§ **What you have to do**
Print the full set of records below, character for character and picture-free.

§ **The input**

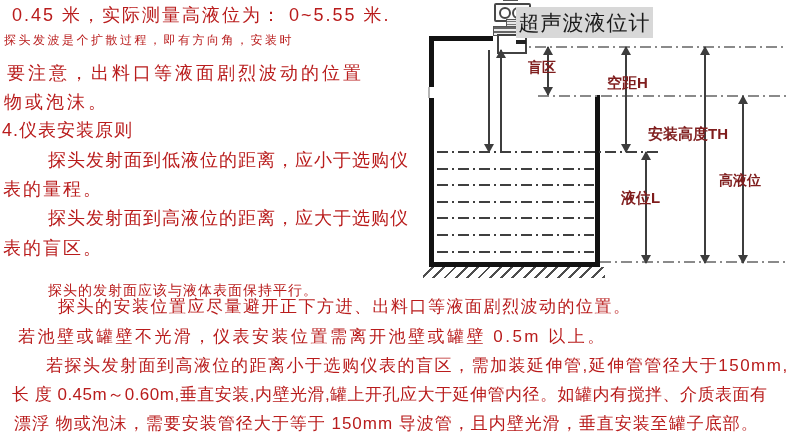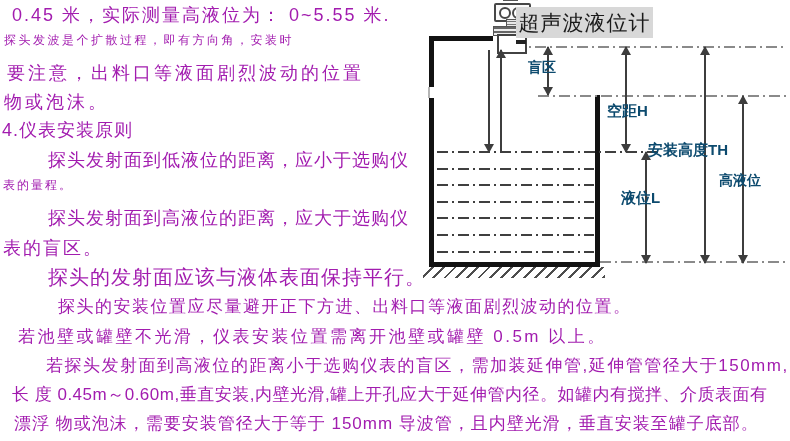"0.45 米，实际测量高液位为： 0~5.55 米." .tline { color: #a21caf -> #b91c1c }
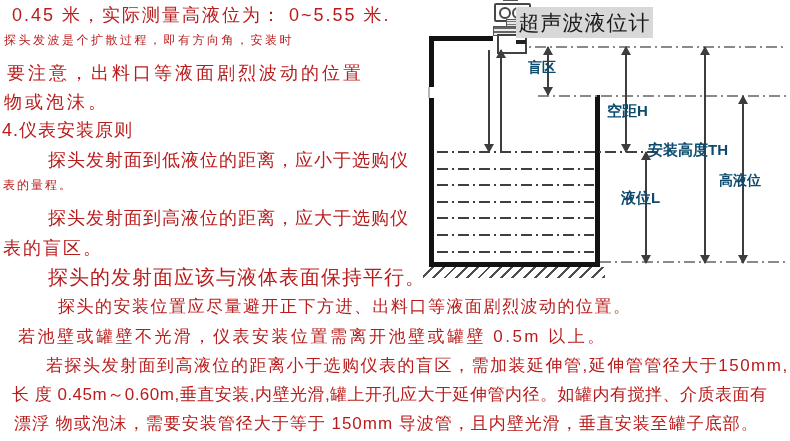"盲区" .dlabel { color: #0c4a6e -> #7f1d1d }
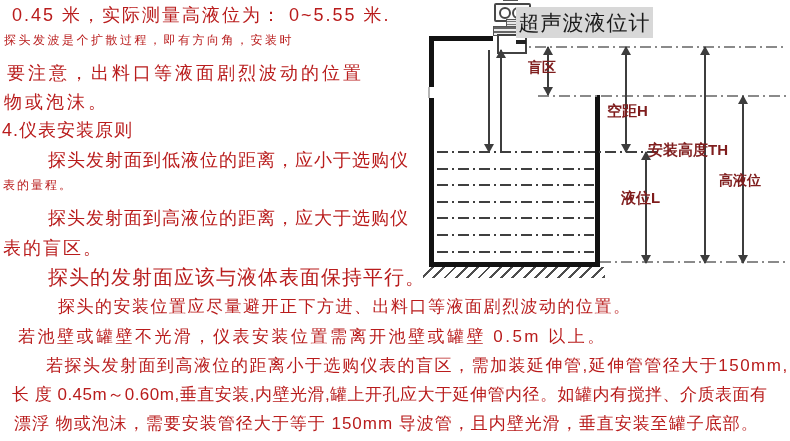"空距H" div.dlabel { margin-top: 28px -> none }
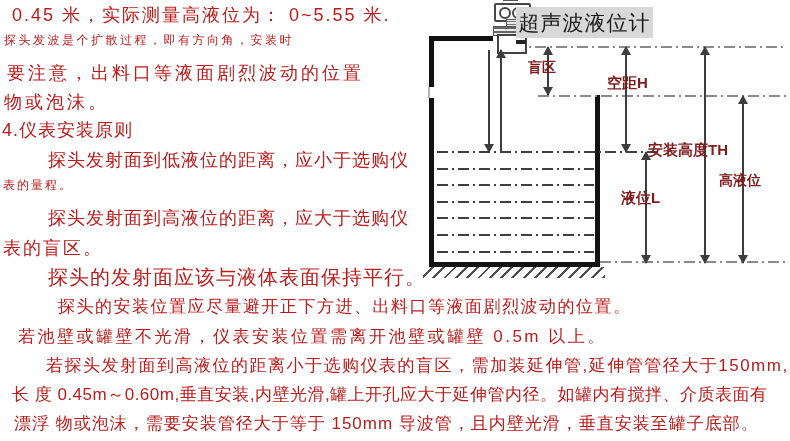"安装高度TH" div.dlabel { top: 141px -> 125px }
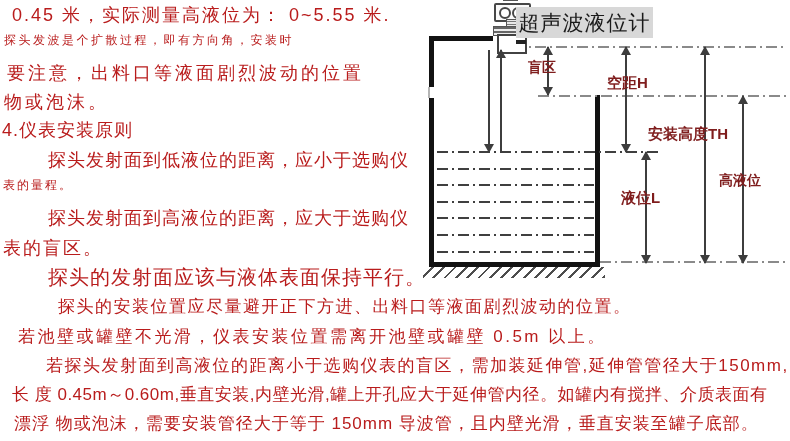"表的量程。" div.tline { font-size: 12px -> 18px }
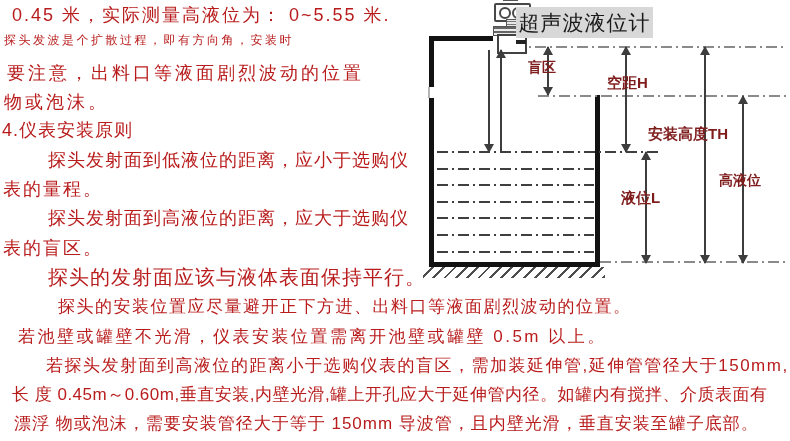"探头的发射面应该与液体表面保持平行。" div.tline { font-size: 20px -> 14px; top: 264px -> 282px }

§ **Response below**
"0.45 米，实际测量高液位为： 0~5.55 米." .tline { color: #a21caf -> #b91c1c }
"盲区" .dlabel { color: #0c4a6e -> #7f1d1d }
"空距H" div.dlabel { margin-top: 28px -> none }
"安装高度TH" div.dlabel { top: 141px -> 125px }
"表的量程。" div.tline { font-size: 12px -> 18px }
"探头的发射面应该与液体表面保持平行。" div.tline { font-size: 20px -> 14px; top: 264px -> 282px }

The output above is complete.